Ensembling neural nets

Monte Carlo

December 14, 2020 — November 24, 2021

Bayes
machine learning
neural nets
particle

One of the practical forms of Bayesian inference for massively parameterized networks is by model averaging.

1 Explicit ensembles

Figure 1

Train a collection of networks and calculate empirical means and variances to estimate means posterior predictive (He, Lakshminarayanan, and Teh 2020; Huang et al. 2016; Lakshminarayanan, Pritzel, and Blundell 2017; Wen, Tran, and Ba 2020; Xie, Xu, and Chuang 2013). This is neat, and on one hand, we might think there is nothing special to do here since it’s already more or less classical model ensembling, as near as I can tell. But in practice, there are lots of tricks needed to make this work in a neural network context, particularly because models are already supposed to be so big that they strain the GPU; having many such models is presumably ridiculous. You need tricks. There are various such tricks. BatchEnsemble is one (Wen, Tran, and Ba 2020).

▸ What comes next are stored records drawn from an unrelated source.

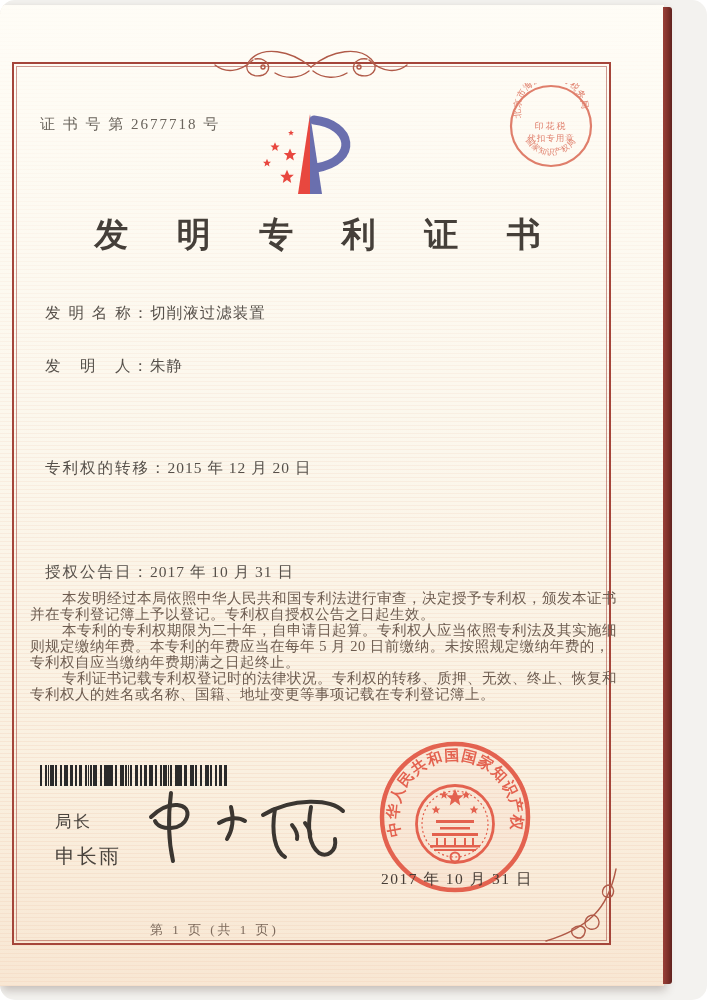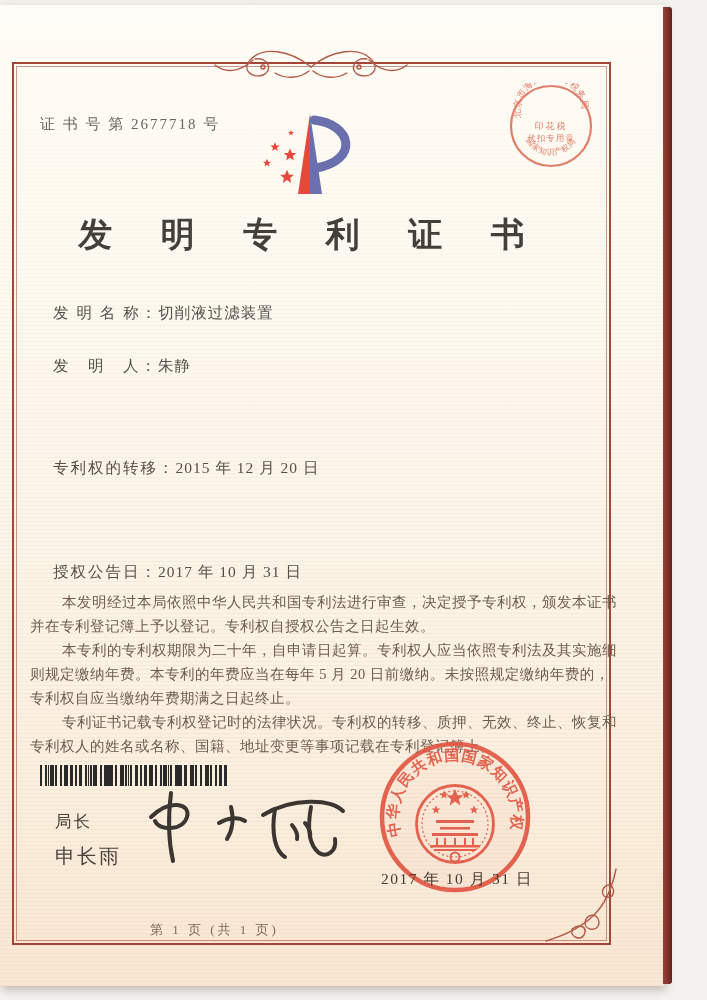"证 书 号 第 2677718" #screen { border-radius: none -> 15px }
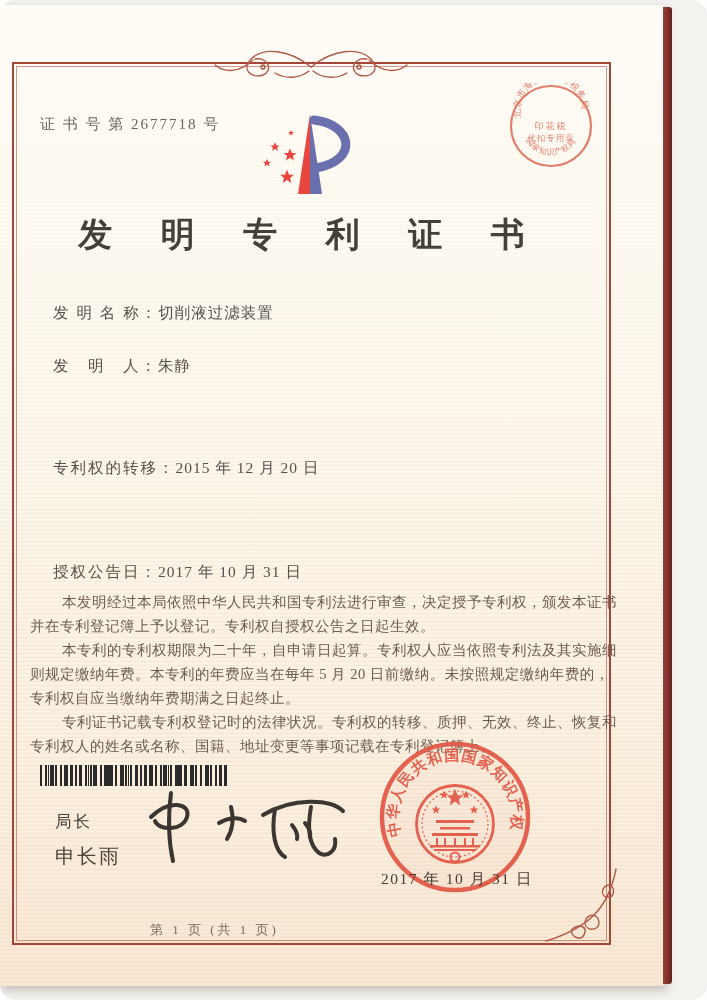"发 明 专 利 证" .title { left: 4px -> 20px }
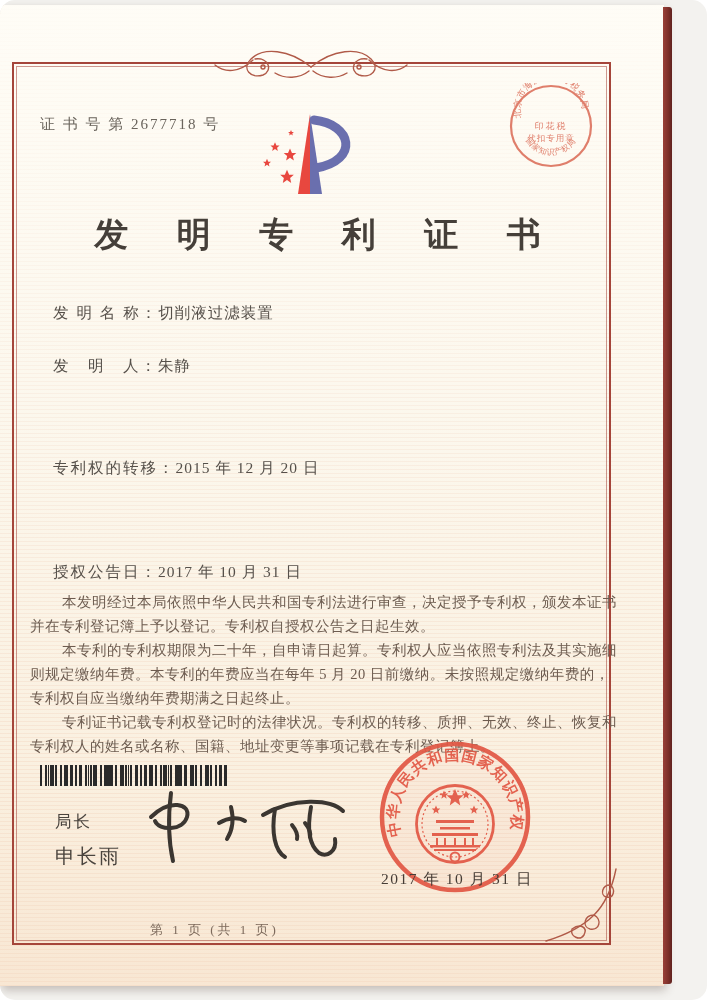"发 明 名 称：切削液过滤装置" .field { left: 53px -> 45px }
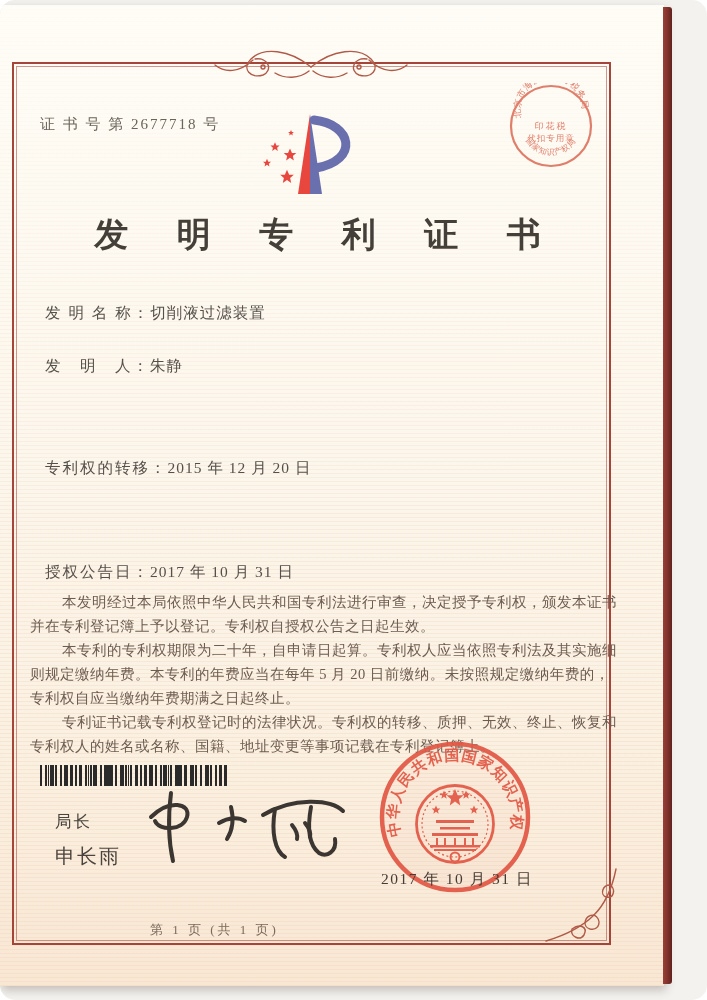"本发明经过本局依照中华人民共和国专利法进行审查，决定授予专利权，颁发本证书并在专" .paras { line-height: 24px -> 16px }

Cute: Justin Domke, in The human regression ensemble, creates ensembles of curves that he drew through datapoints on a PDF and gets pretty good results.

2 Dropout

Figure 2

Dropout is an implicit ensembling method. Or maybe the implicit ensembling method; I am not aware of others. Recommended reading: Foong et al. (2019);Gal, Hron, and Kendall (2017);Kingma, Salimans, and Welling (2015).

A popular kind of noise layer which randomly zeroes out some coefficients in the net when training (and optionally while predicting.) A coarse resemblance to random forests etc is pretty immediate, and indeed you can just use those instead. Here, however, we are trying to average over strong learners, not weak learners.

The key insight here is that dropout can be rationalized, apparently, as model averaging and thence as a kind of implicit probabilistic learning because in the limit it approaches a certain deep Gaussian process (Kingma, Salimans, and Welling 2015; Gal and Ghahramani 2016b, 2015). Leveraging this argument, some papers claim to approximate Bayesian inference by randomising dropout (M. Kasim et al. 2019; M. F. Kasim et al. 2020).

AFAICT current consensus seems to be that the highly cited and very simple model of Gal and Ghahramani (2015) is flawed, and that the rather more onerous approach of Kingma, Salimans, and Welling (2015) is how you would use dropout as a more reasonable posterior; So much was said in a seminar, but I have not really used either paper in practice so I cannot comment.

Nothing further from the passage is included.